◆ ASSIGNED TASK:
Transcribe nothing except the lines below that run from the one with "html: <div> <div>FÉNIX</div>" to the one with "color: #ec4899 ->", ends included, and do not copy any picture.

◆ DATA SHOWN:
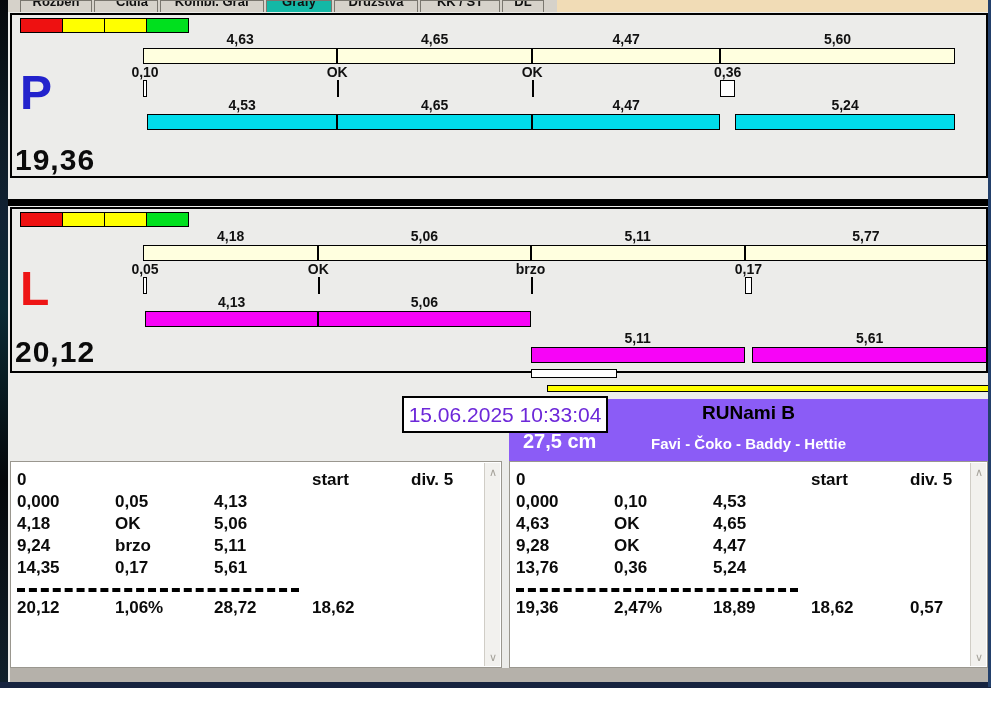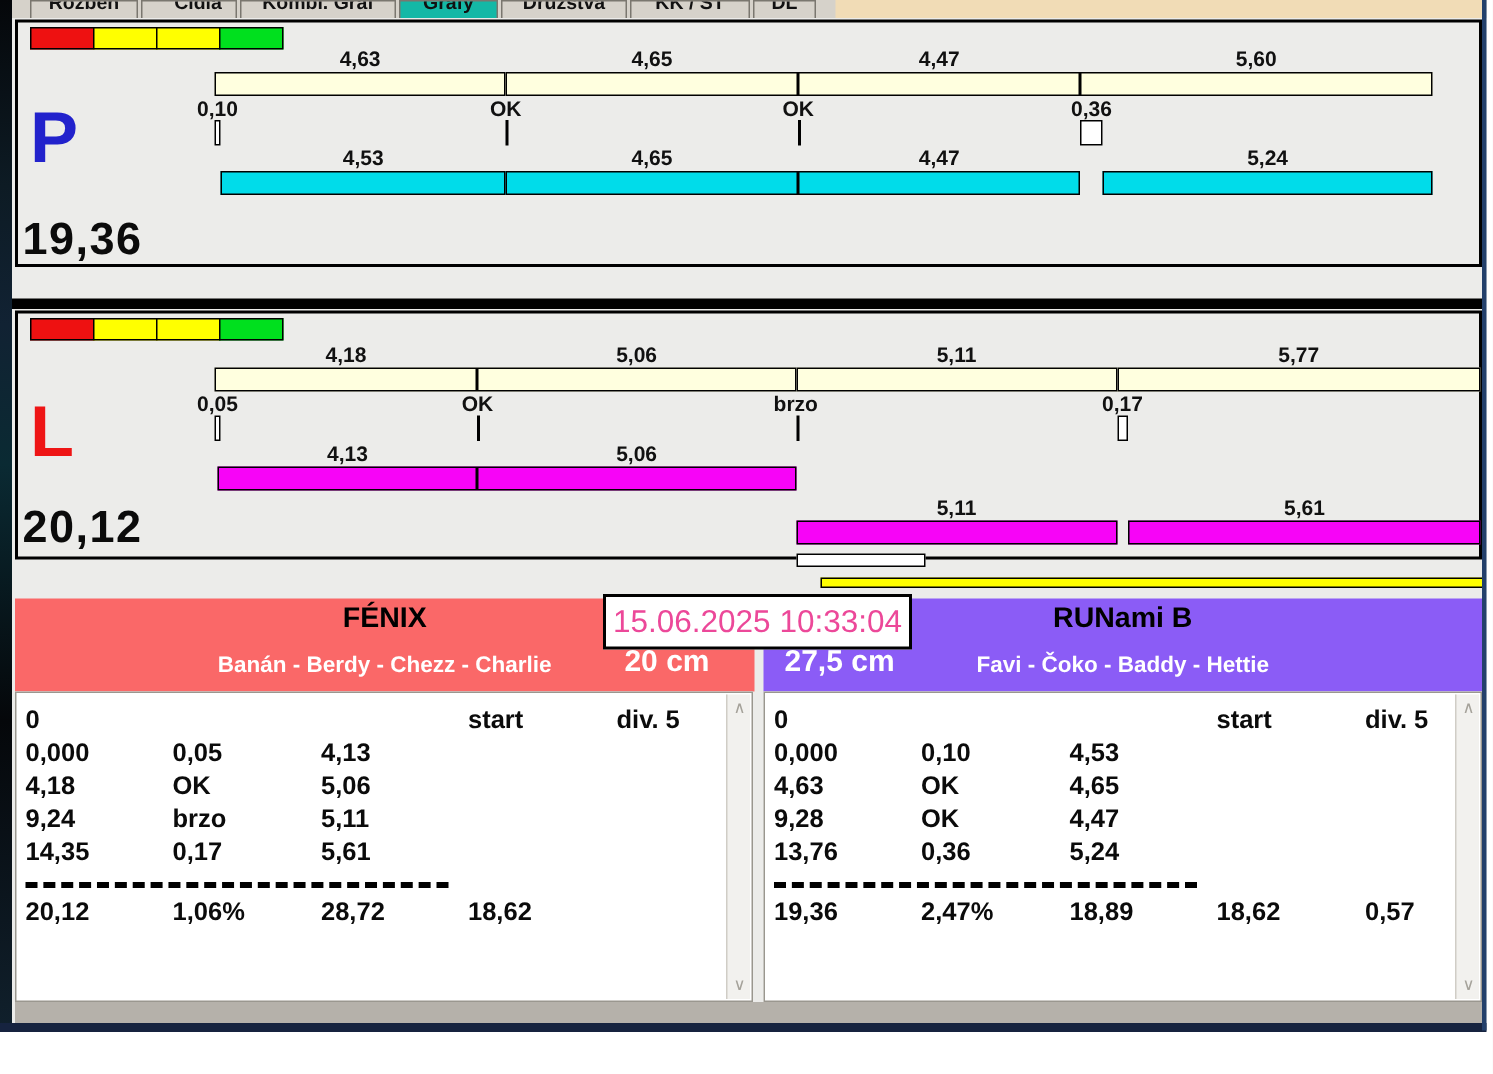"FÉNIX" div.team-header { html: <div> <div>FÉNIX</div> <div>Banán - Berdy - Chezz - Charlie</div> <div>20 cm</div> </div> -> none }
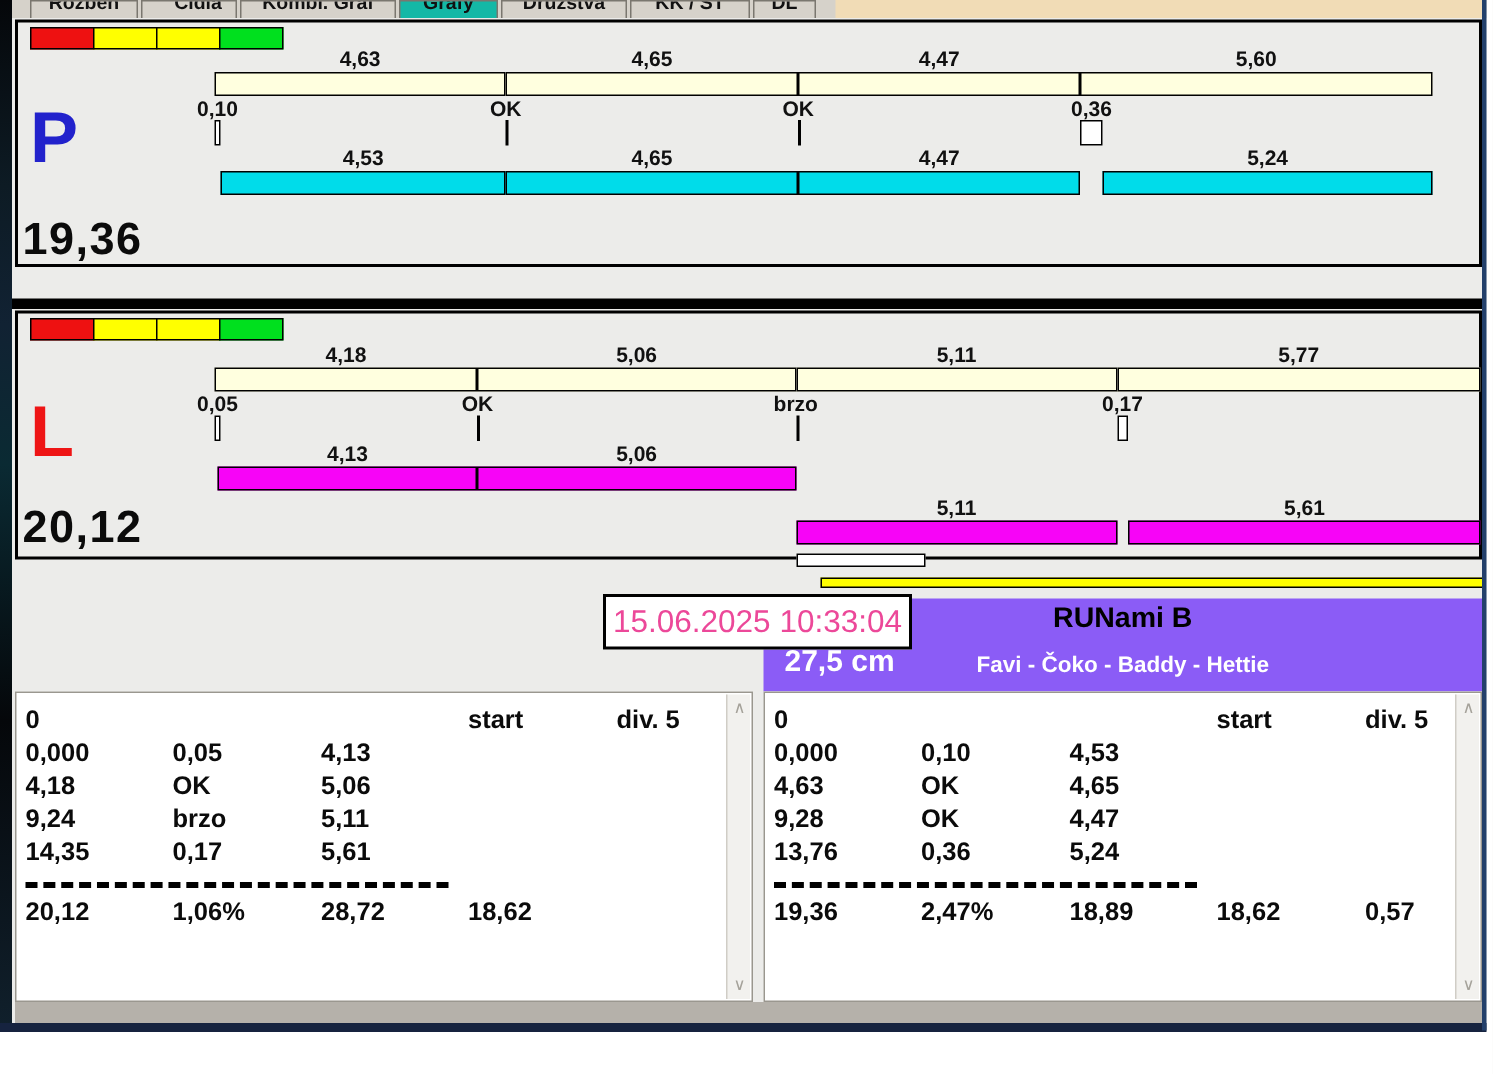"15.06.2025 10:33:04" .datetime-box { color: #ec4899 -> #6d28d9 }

---

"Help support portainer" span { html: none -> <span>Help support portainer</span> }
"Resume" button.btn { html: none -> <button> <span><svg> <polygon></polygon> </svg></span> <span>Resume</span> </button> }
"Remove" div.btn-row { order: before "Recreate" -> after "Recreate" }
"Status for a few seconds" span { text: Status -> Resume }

◆ EXERCISE OUTPUT:
"FÉNIX" div.team-header { html: <div> <div>FÉNIX</div> <div>Banán - Berdy - Chezz - Charlie</div> <div>20 cm</div> </div> -> none }
"15.06.2025 10:33:04" .datetime-box { color: #ec4899 -> #6d28d9 }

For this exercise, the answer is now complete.